The fasting diet books would have us believe that we need only eat ‘as normal’ on our feed/feast days, however for many of us this doesn’t really say enough. A great deal of us have become overweight for the very reason that we have lost touch with what normal eating is.
So, what is a normal daily intake?
Nutrition labels would have us believe that a normal intake is around 2000 calories for a woman and 2500 calories for a man. That’s quite a broad generalisation though and is akin to taking a shoe and saying that it will fit anyone. In the case of calorific intake one size sadly does not fit all! If you live a mostly inactive lifestyle your needs may be considerably lower – although with a higher body mass you may find your needs are actually higher just to keep your body going at its current size.
If you were maintaining weight prior to starting the 5:2 diet then your daily intake was just right for your body’s daily needs and this is how you should continue to eat on your feed days.
If you were gaining weight or losing weight prior to starting the 5:2 diet then your daily intake was not ‘normal’, but was above or below your daily needs. You may need to calculate your TDEE (Total Daily Energy Expenditure) to get an idea of how much you should be eating as a ‘normal daily intake’ for your body’s needs. TDEE varies based on your height, weight, gender, age and activity level so it’s important you calculate it based on your own figures & circumstances. There are various TDEE calculators available online which are simple to complete. Alternatively you an sign up for free to use the 5:2 Diet Progress Tracker at the forum and this will calculate your TDEE for you, with the added benefit of updating the figure as you lose weight (remember, the more weight you lose, the less calories your body needs to function). Wherever you calculate your TDEE, be sure to set the calculator to maintenance rather than a figure for weight loss – you need to eat to a maintenance level on your feed days as your weekly calorie deficit comes from your fasting days.
So, although the 5:2 method isn’t about calorie counting every single day, you may find in the early days you will need to keep track of your feed day intake as well as your fast days, to ensure you are not overeating compared with your body’s needs. Some of us have found that the weight loss is improved by mixing things up a bit on our feed days, for example rather than sticking strictly to our TDEE every feed day we have a couple of days over TDEE (for example, a slightly more indulgent weekend!) and stay similarly under TDEE on the other days. This seems to keep the metabolism guessing somewhat – as well as allowing us to have a bit of a foodie splurge from time to time.

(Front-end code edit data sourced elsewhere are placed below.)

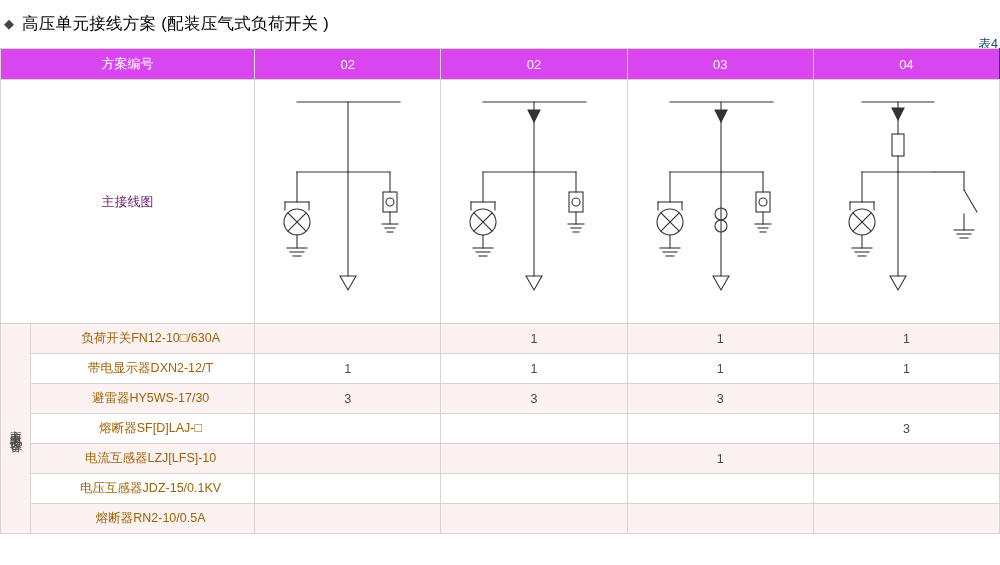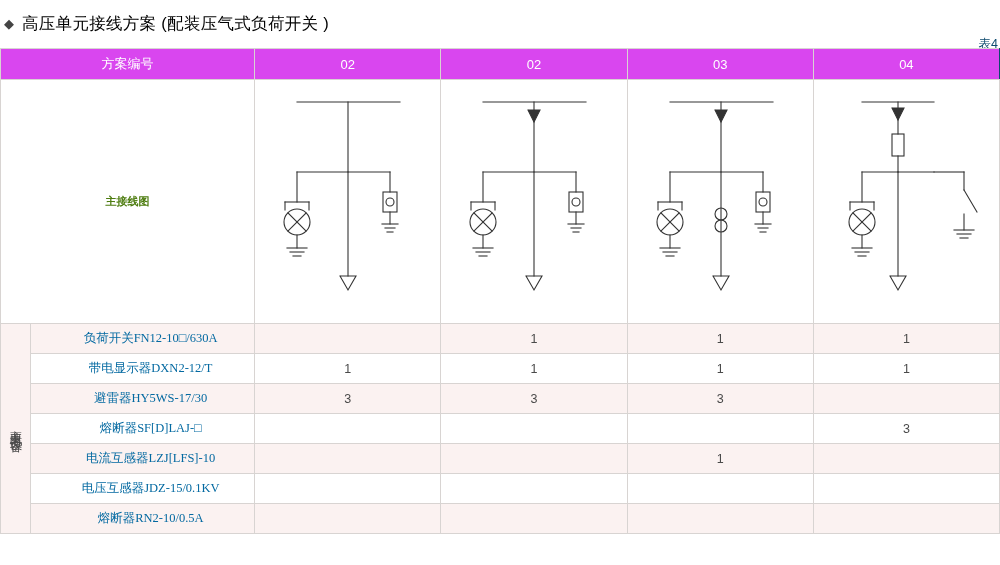"主接线图" .diagram-label { color: #4d7c0f -> #701a75; font-size: 11px -> 13px; font-weight: bold -> none }
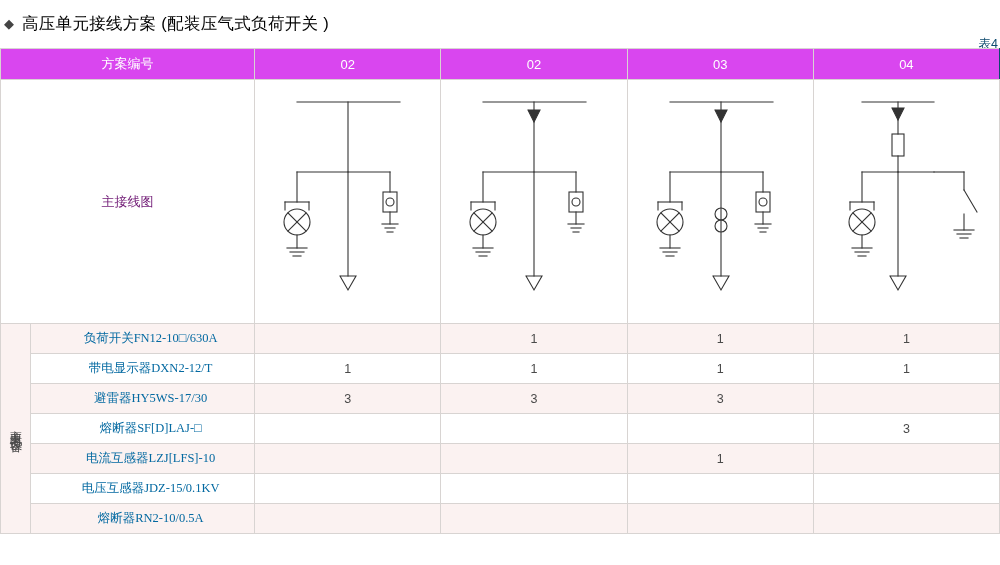"负荷开关FN12-10□/630A" .spec-name { color: #0369a1 -> #a16207; font-family: Liberation Serif, serif -> none }
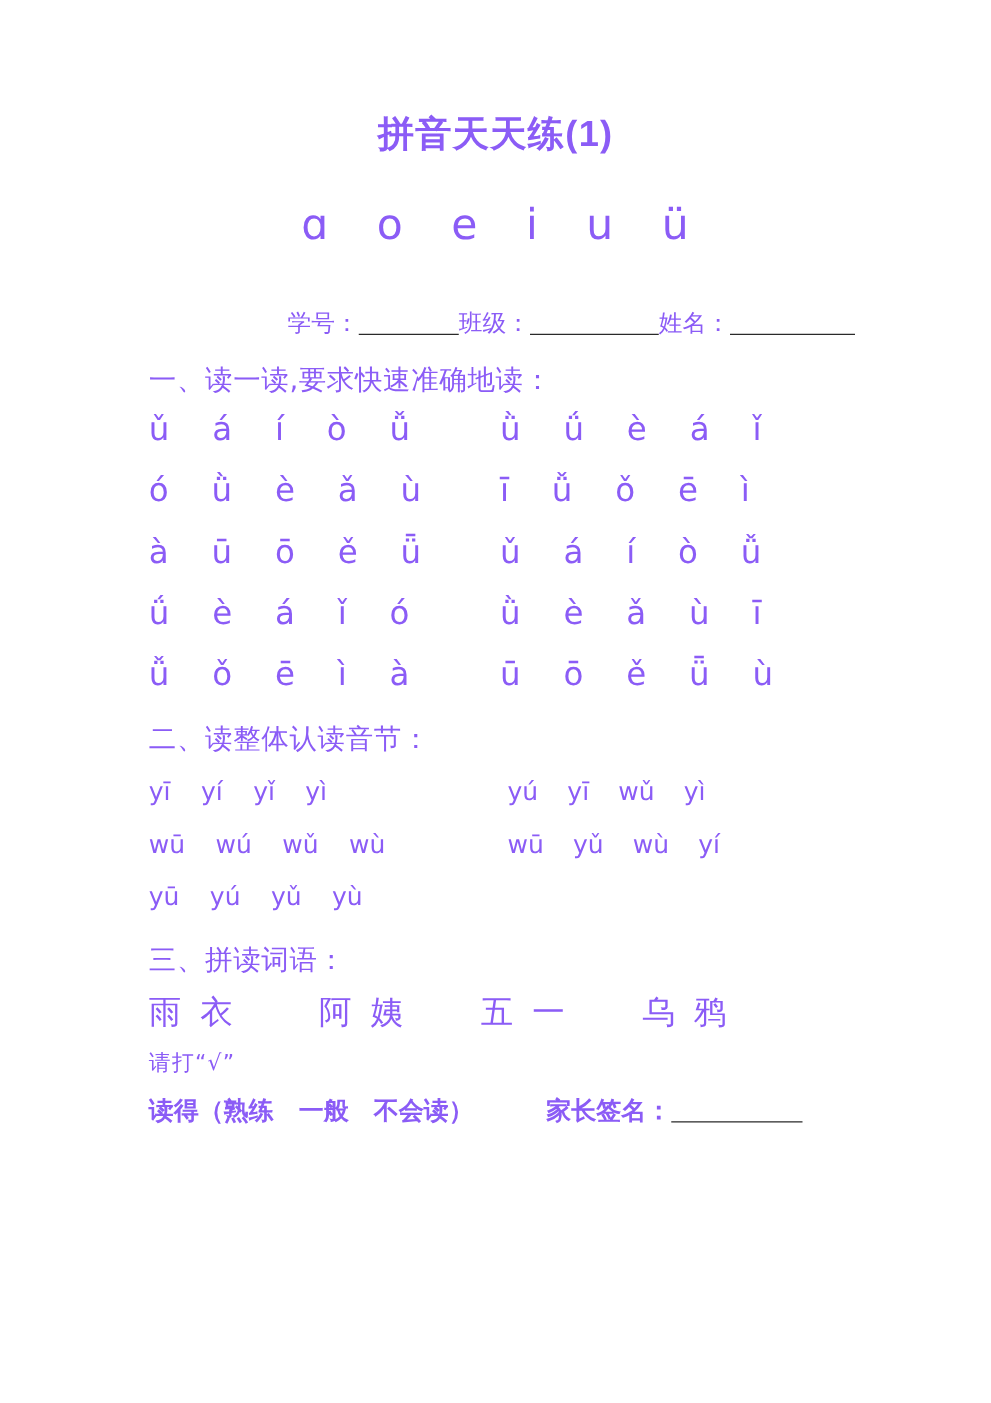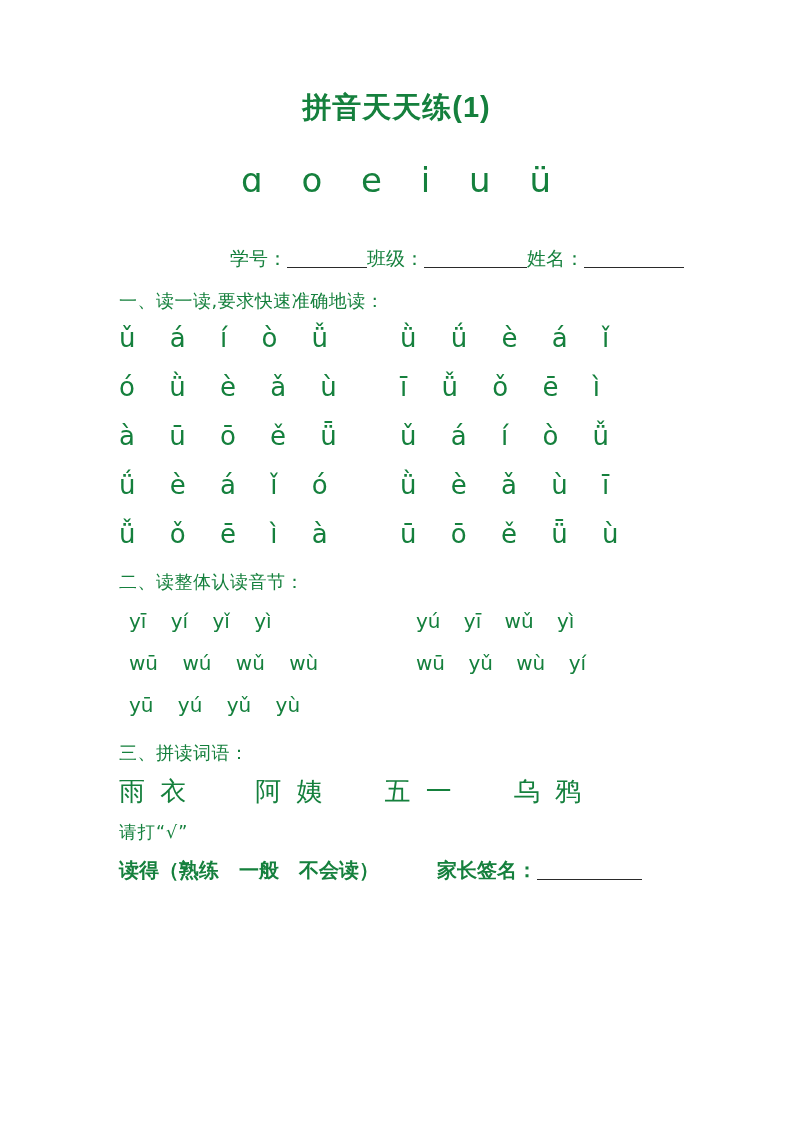"拼音天天练(1)" .page { color: #15803d -> #8b5cf6 }
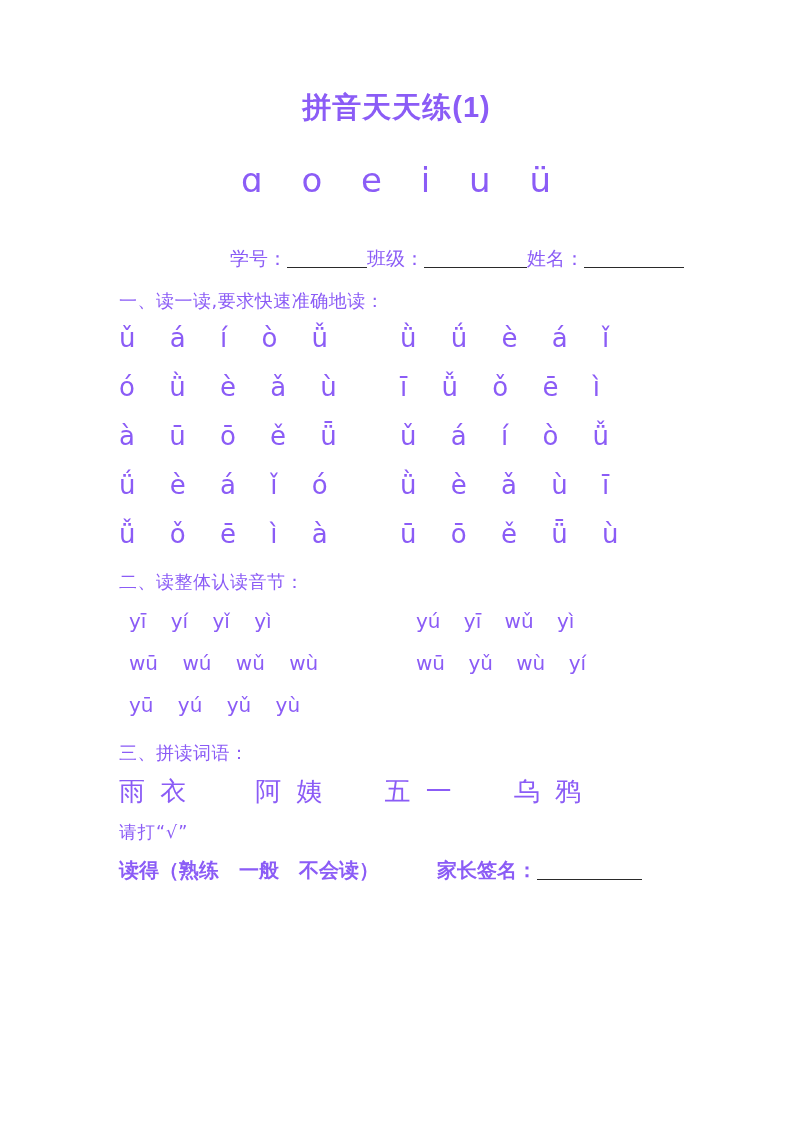"一、读一读,要求快速准确地读：" .heading { font-size: 18px -> 22px }
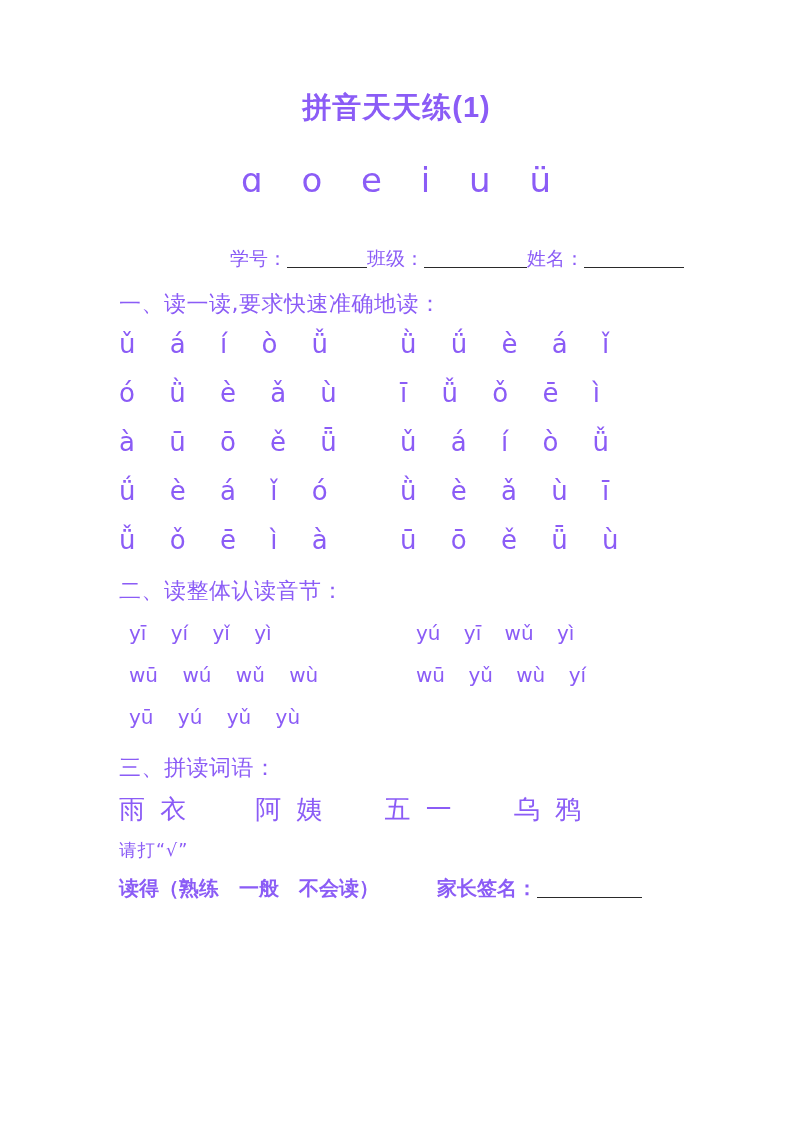"yī yí yǐ yì" .s2 .prow { margin-left: 10px -> none }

As for the sorts of foods you can eat, well as has been previously covered, no foods are off limit. It’s all about eating a normal amount rather than cutting out entire food groups. Some 5:2ers choose to combine this way of eating with other methods such as Paleo or Low-carbing on their feed days. Some even mix in a bit of Atkins! But, that’s down to individual desires and you certainly don’t need to do anything more than 5:2 to shift those pounds. Many of us Fast Dieters find ourselves making more healthy choices naturally as a result of this way of eating and even reducing portion sizes as we learn to listen to our bodies and realise just how much we used to eat unnecessarily. We don’t feel the same desperate urge to feed hunger the moment it strikes as we’ve learned we’re not going to die of starvation if we wait until the next meal. That’s not to say we don’t still have snacks and ‘treats’, but a more sensible relationship with food seems to be a natural progression from the 5:2 diet and many of those feelings of guilt we used to experience when eating so called ‘forbidden foods’ are no longer part of our lives, we can eat those things and not feel bad about it because it’s part of an overall more healthy way of eating.